WORK INSTRUCTIONS:
Your task is to transcribe the entries below exactly, beginning with the line containing "(1082, 295) none -> (782, 877) //" and ending with the final line, and to add nothing else.

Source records
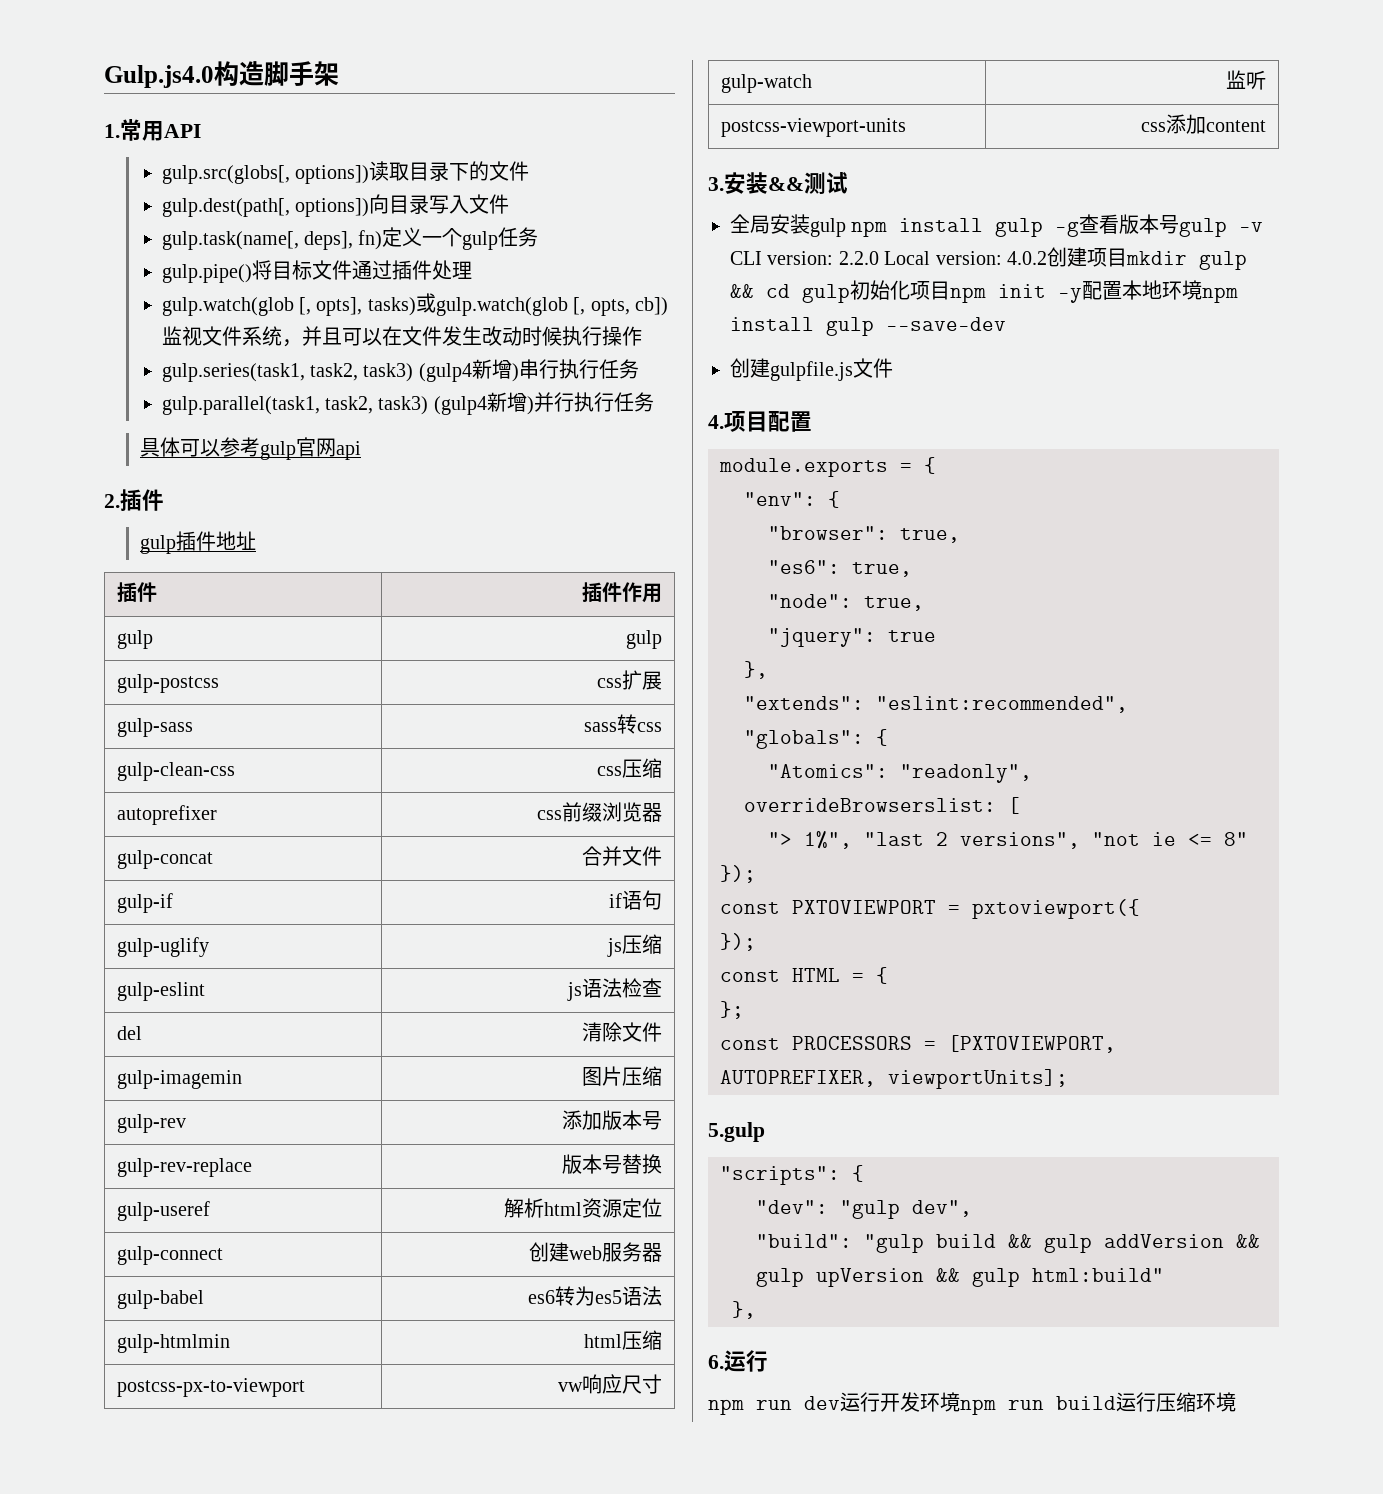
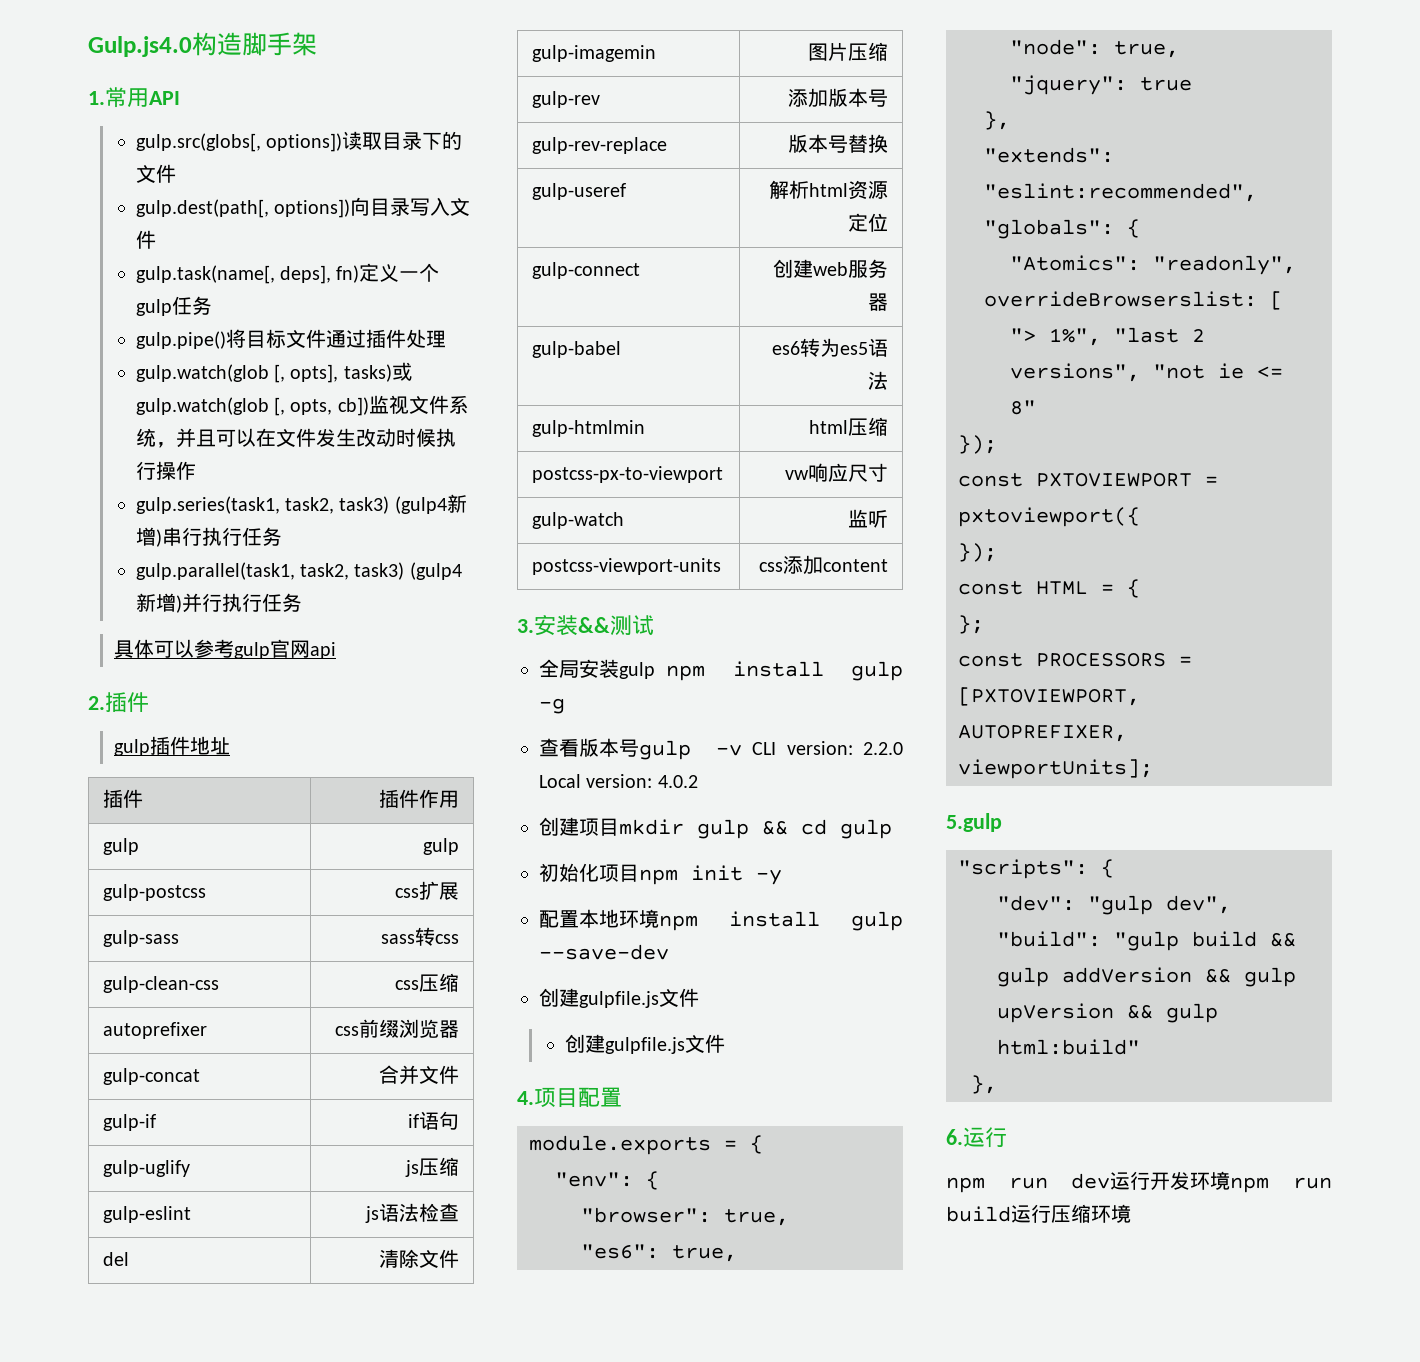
(1080, 229) none -> (565, 706) //
(1047, 258) none -> (698, 781) //
(850, 293) none -> (892, 829) //
(1082, 295) none -> (782, 877) //
(893, 368) none -> [564,1034,725,1054] // 创建gulpfile.js文件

SOLUTION BELOW:
(1082, 295) none -> (782, 877) //
(893, 368) none -> [564,1034,725,1054] // 创建gulpfile.js文件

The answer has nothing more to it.